[Revision comparison data]
★ ★ ★ ★ ★

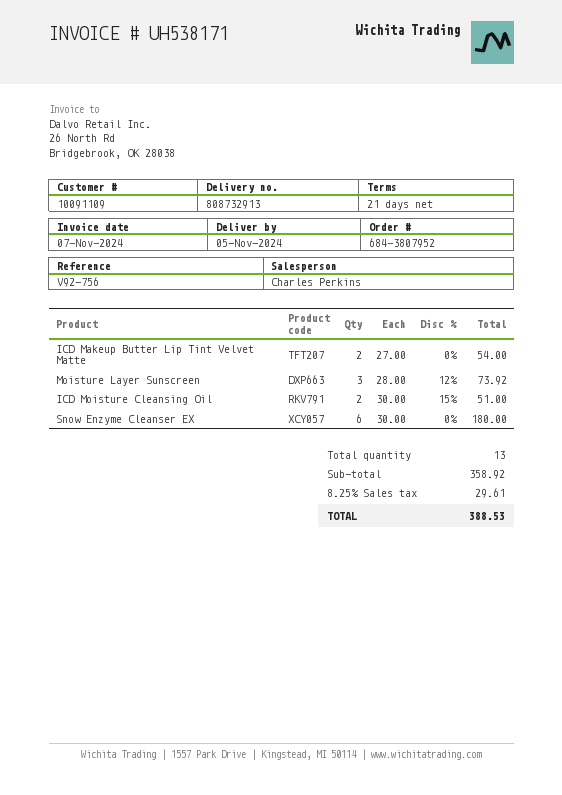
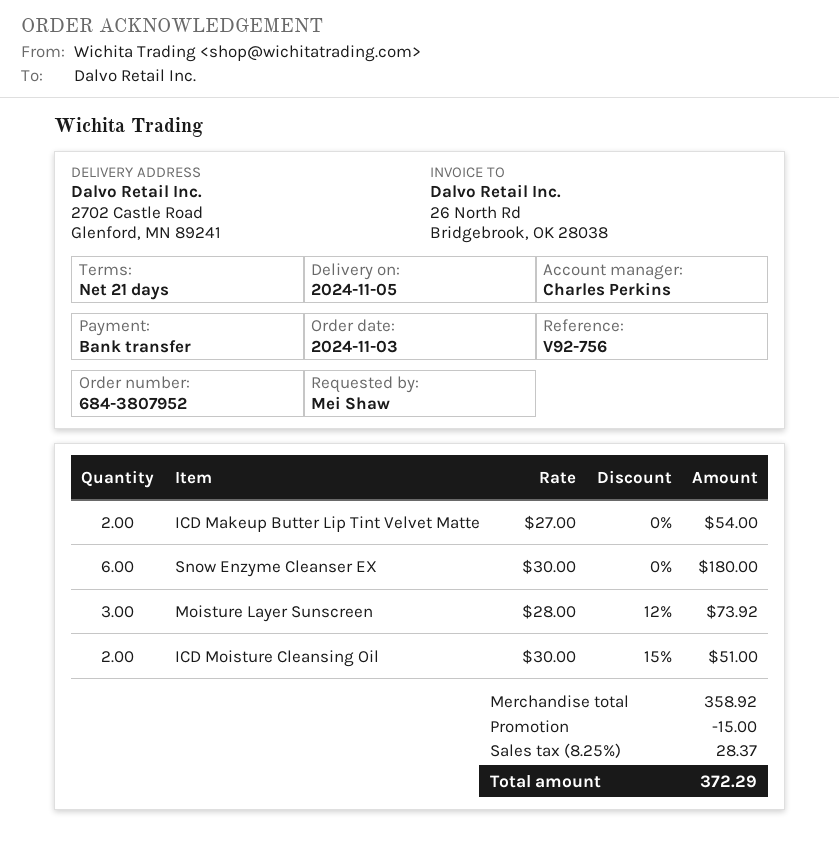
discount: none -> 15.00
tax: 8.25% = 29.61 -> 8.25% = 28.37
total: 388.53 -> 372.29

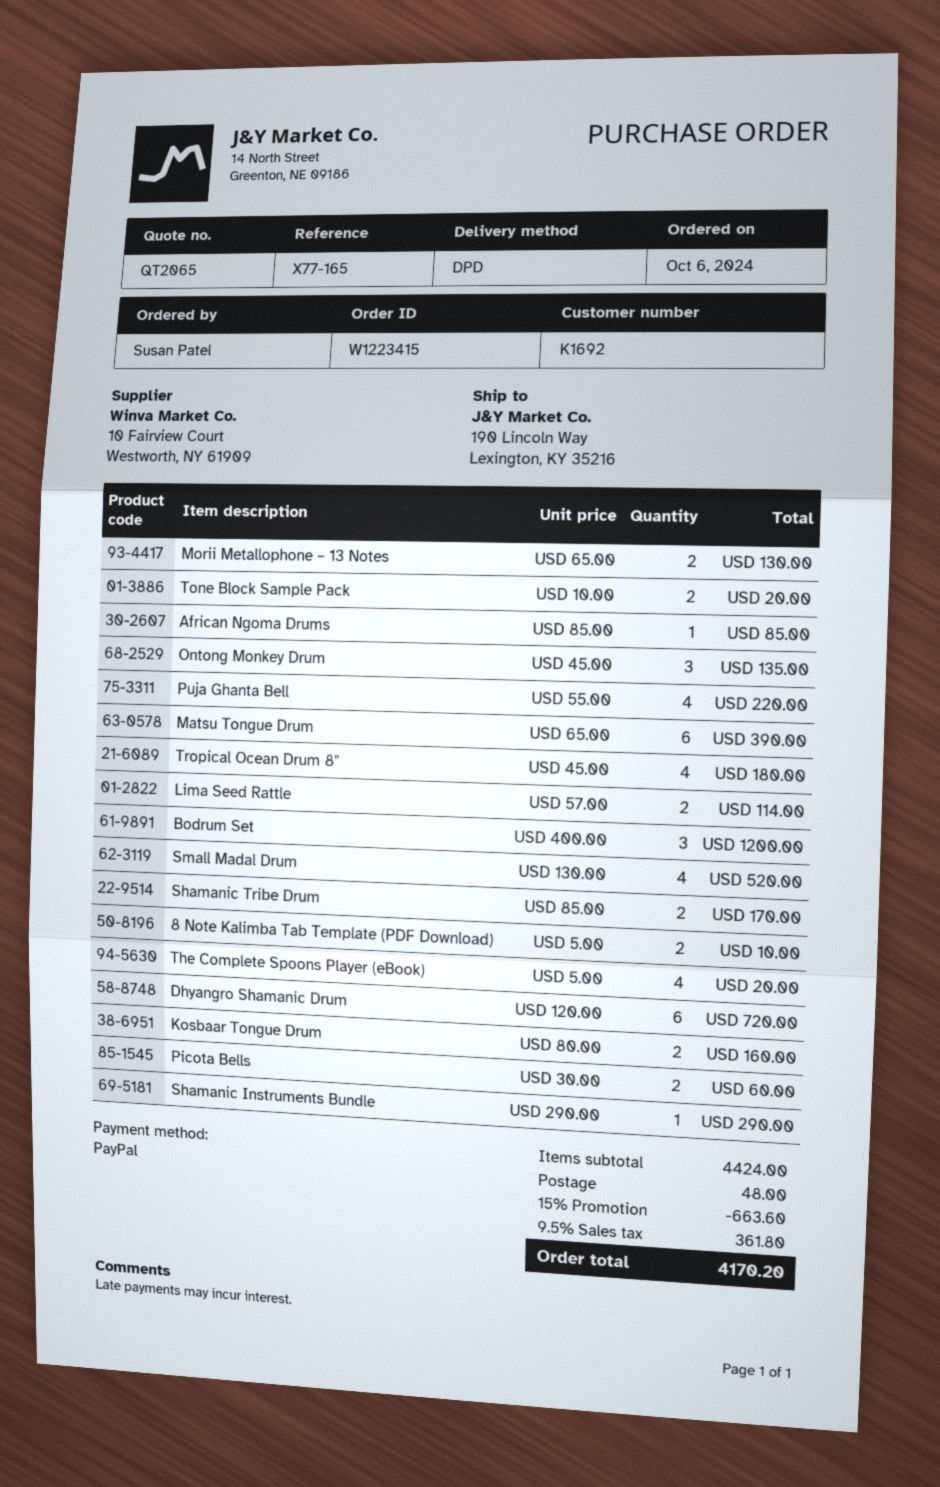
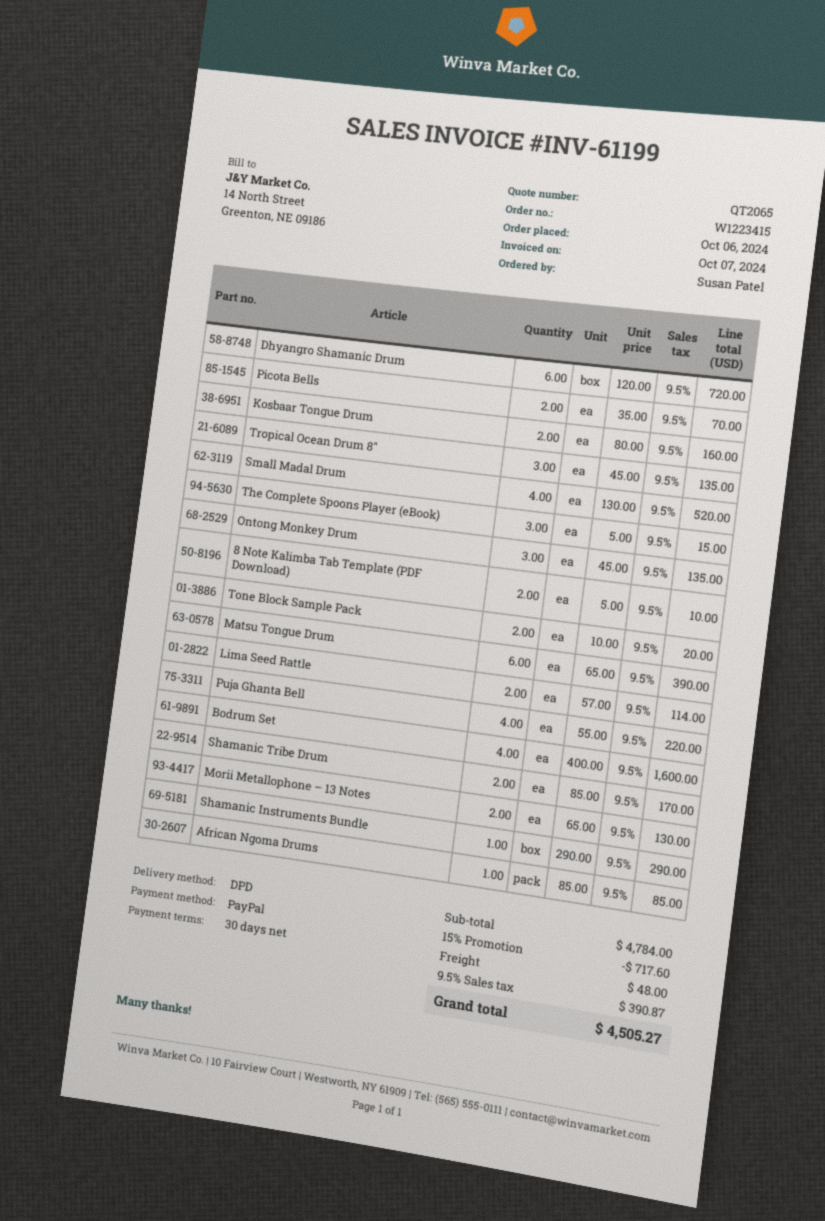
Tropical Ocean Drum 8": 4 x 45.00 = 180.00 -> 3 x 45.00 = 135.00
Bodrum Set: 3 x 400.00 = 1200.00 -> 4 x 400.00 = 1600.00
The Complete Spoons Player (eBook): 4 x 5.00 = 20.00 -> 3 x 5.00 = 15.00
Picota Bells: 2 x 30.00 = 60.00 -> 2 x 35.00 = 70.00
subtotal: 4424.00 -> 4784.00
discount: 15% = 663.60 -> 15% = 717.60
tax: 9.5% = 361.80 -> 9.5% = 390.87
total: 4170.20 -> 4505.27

★ ★ ★ ★ ★

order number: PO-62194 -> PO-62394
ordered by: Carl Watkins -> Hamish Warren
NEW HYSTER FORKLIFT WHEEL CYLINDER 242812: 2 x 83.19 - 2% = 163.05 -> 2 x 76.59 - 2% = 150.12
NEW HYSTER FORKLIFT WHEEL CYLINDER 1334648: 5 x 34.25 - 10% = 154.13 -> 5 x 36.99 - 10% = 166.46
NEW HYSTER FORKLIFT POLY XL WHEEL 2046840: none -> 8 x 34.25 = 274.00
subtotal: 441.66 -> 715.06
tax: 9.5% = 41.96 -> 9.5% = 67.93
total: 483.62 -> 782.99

★ ★ ★ ★ ★

Return word for word the lines above from the line with "NEW HYSTER FORKLIFT POLY" to the line with "total: 483.62 -> 782.99", including both and leaving out all others.

NEW HYSTER FORKLIFT POLY XL WHEEL 2046840: none -> 8 x 34.25 = 274.00
subtotal: 441.66 -> 715.06
tax: 9.5% = 41.96 -> 9.5% = 67.93
total: 483.62 -> 782.99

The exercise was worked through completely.